# [ASSIGNMENT]
Lower down are entries containing pictures. Copy exactly, without those pictures, the lines from the line with "border-radius: 7px ->" through the line with "font-size: 16px ->".

# [GIVEN INFORMATION]
-------------------------

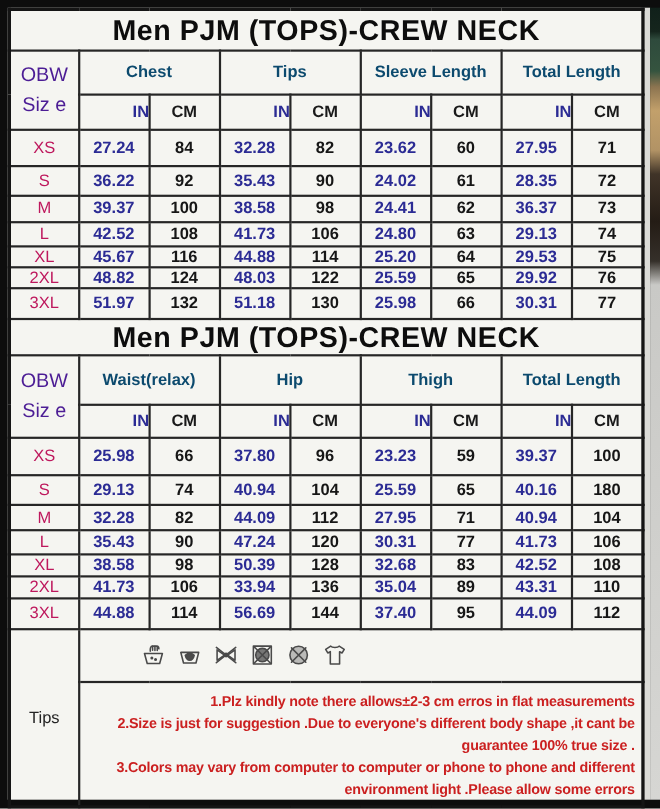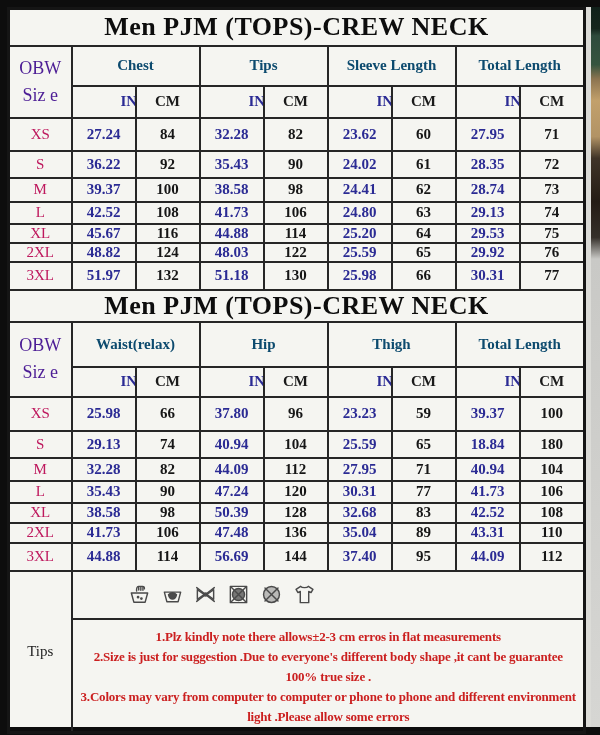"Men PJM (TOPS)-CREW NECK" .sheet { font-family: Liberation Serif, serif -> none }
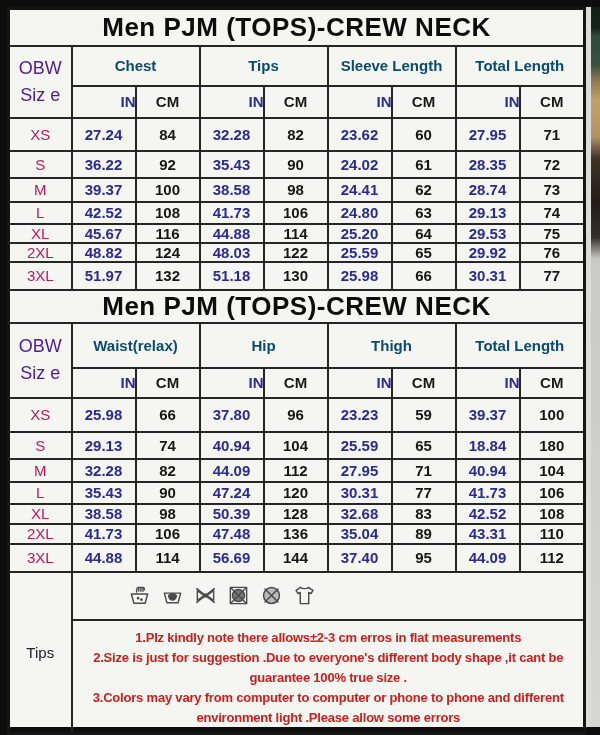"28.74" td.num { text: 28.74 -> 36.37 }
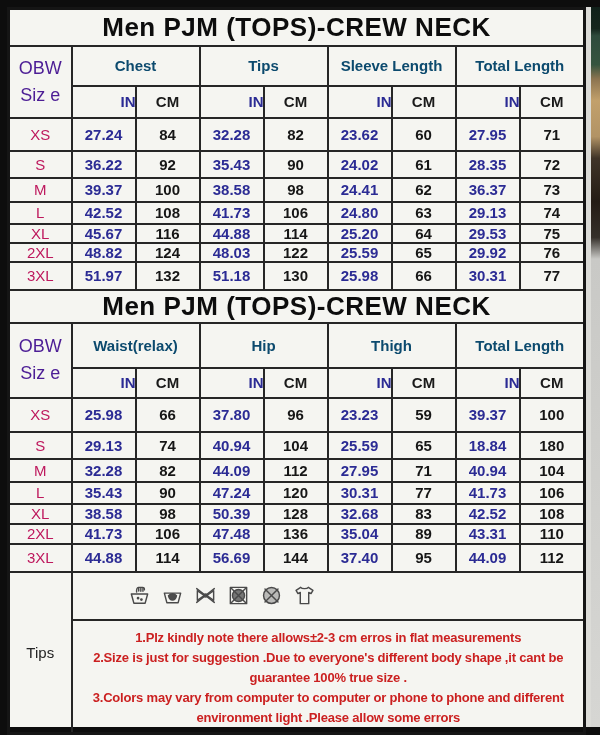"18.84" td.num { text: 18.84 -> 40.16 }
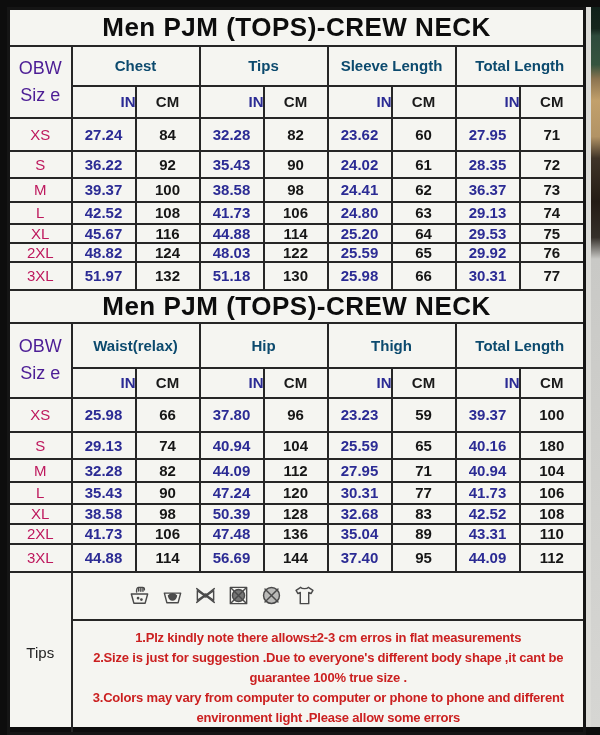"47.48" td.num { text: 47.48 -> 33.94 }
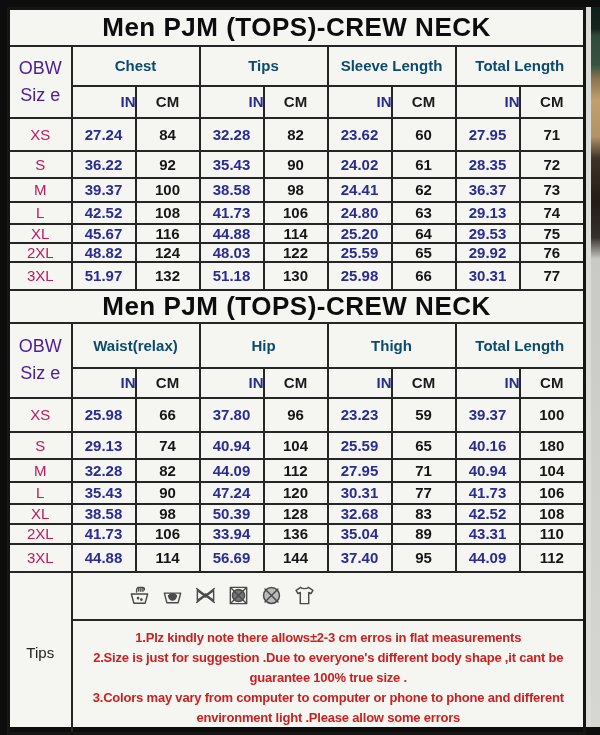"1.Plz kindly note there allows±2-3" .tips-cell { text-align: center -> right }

-------------------------

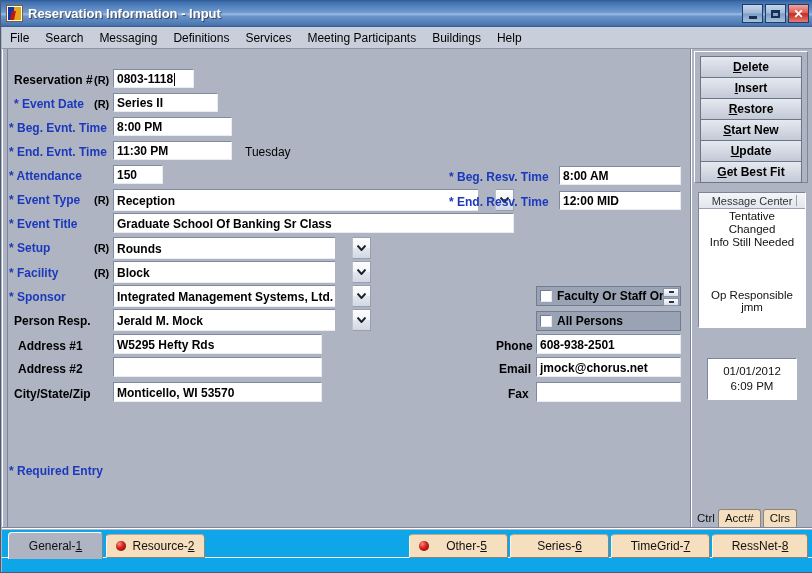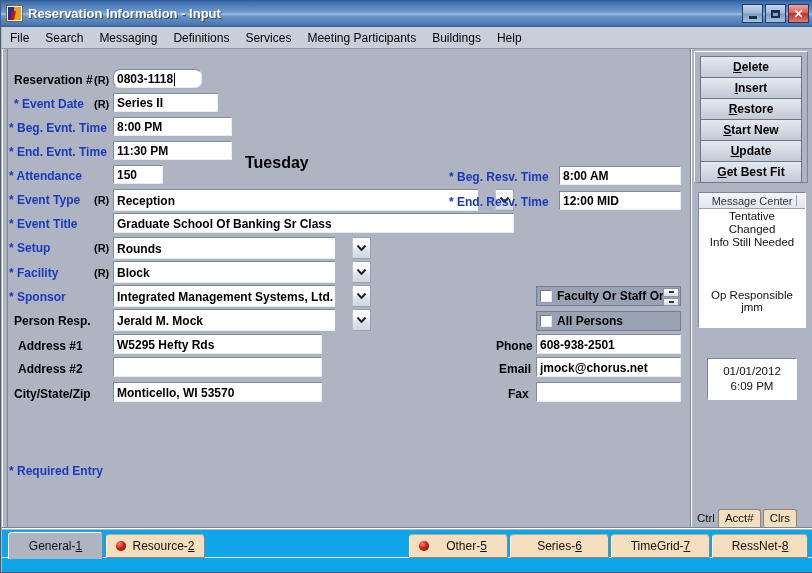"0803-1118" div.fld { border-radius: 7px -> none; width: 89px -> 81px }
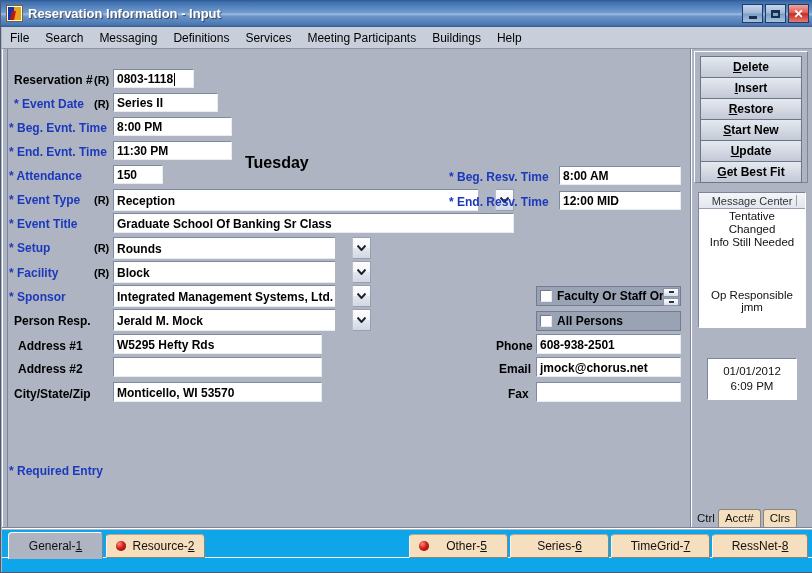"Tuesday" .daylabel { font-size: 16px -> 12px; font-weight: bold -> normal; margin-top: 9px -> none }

-------------------------

# [RESULT FOR THIS TASK]
"0803-1118" div.fld { border-radius: 7px -> none; width: 89px -> 81px }
"Tuesday" .daylabel { font-size: 16px -> 12px; font-weight: bold -> normal; margin-top: 9px -> none }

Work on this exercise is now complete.